Records drawn from a dataset:

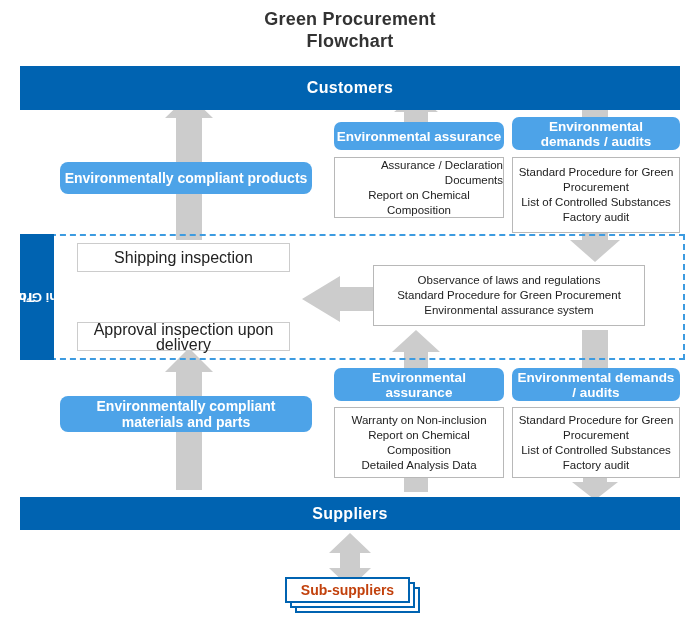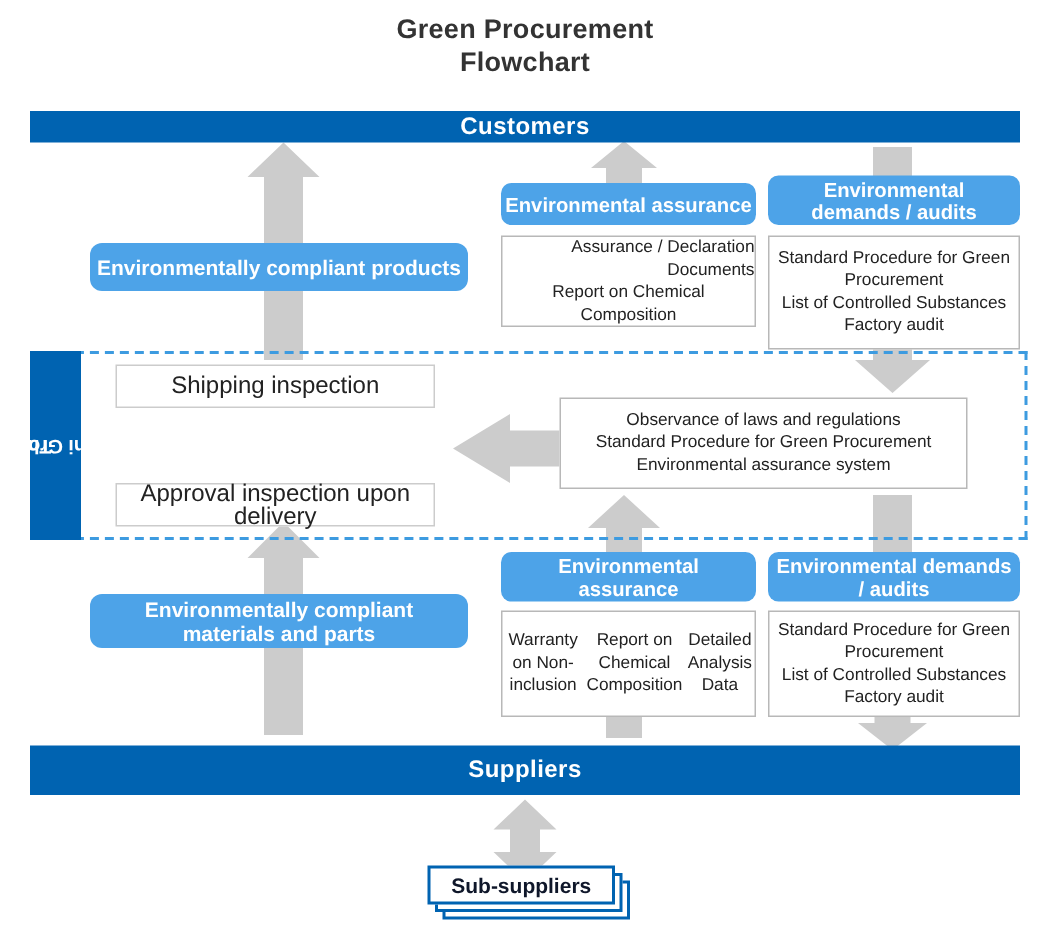--- a/index.html
+++ b/index.html
@@ -138,21 +138,21 @@
   }
   .stack .front {
     position: absolute;
     left: 0; top: 0;
     border: 2px solid #0063b1;
     background: #ffffff;
     box-sizing: border-box;
     display: flex;
     align-items: center;
     justify-content: center;
-    color: #0f172a;
+    color: #c2410c;
     font-size: 14px;
     font-weight: bold;
   }
 </style>
 </head>
 <body>
 
 <div id="canvas">
 
   <div class="title">
@@ -180,21 +180,21 @@
       <path d="M 176 490 L 176 372 L 165 372 L 189 348 L 213 372 L 202 372 L 202 490 Z"></path>
 
       <rect x="404" y="478" width="24" height="14"></rect>
 
       <path d="M 583 478 L 607 478 L 607 482 L 618 482 L 595 500 L 572 482 L 583 482 Z"></path>
 
       <path d="M 350 533 L 371 553 L 360 553 L 360 568 L 371 568 L 350 588 L 329 568 L 340 568 L 340 553 L 329 553 Z"></path>
     </g>
   </svg>
 
-  <div class="band" style="left:20px; top:74px; width:660px; height:21px; z-index:4;">
+  <div class="band" style="left:20px; top:66px; width:660px; height:44px; z-index:4;">
     <span>Customers</span>
   </div>
 
   <div class="pill" style="left:334px; top:122px; width:170px; height:28px;">
     <span>Environmental assurance</span>
   </div>
   <div class="wbox" style="left:334px; top:157px; width:170px; height:61px; flex-direction:column;align-items:flex-end;">
     <div>Assurance / Declaration</div>
     <div>Documents</div>
     <div>Report on Chemical Composition</div>
@@ -231,21 +231,21 @@
   <div class="wbox" style="left:373px; top:265px; width:272px; height:61px; flex-direction:column;">
     <div>Observance of laws and regulations</div>
     <div>Standard Procedure for Green Procurement</div>
     <div>Environmental assurance system</div>
   </div>
 
   <div class="pill" style="left:334px; top:368px; width:170px; height:33px; flex-direction:column;">
     <span>Environmental</span>
     <span>assurance</span>
   </div>
-  <div class="wbox" style="left:334px; top:407px; width:170px; height:71px; ">
+  <div class="wbox" style="left:334px; top:407px; width:170px; height:71px; flex-direction:column;">
     <div>Warranty on Non-inclusion</div>
     <div>Report on Chemical Composition</div>
     <div>Detailed Analysis Data</div>
   </div>
 
   <div class="pill" style="left:512px; top:368px; width:168px; height:33px; flex-direction:column;">
     <span>Environmental demands</span>
     <span>/ audits</span>
   </div>
   <div class="wbox" style="left:512px; top:407px; width:168px; height:71px; flex-direction:column;">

What the task requires:
Each line that contains the string "wbox" should be copied from the data above.

Solution to this problem:
   <div class="wbox" style="left:334px; top:157px; width:170px; height:61px; flex-direction:column;align-items:flex-end;">
   <div class="wbox" style="left:373px; top:265px; width:272px; height:61px; flex-direction:column;">
-  <div class="wbox" style="left:334px; top:407px; width:170px; height:71px; ">
+  <div class="wbox" style="left:334px; top:407px; width:170px; height:71px; flex-direction:column;">
   <div class="wbox" style="left:512px; top:407px; width:168px; height:71px; flex-direction:column;">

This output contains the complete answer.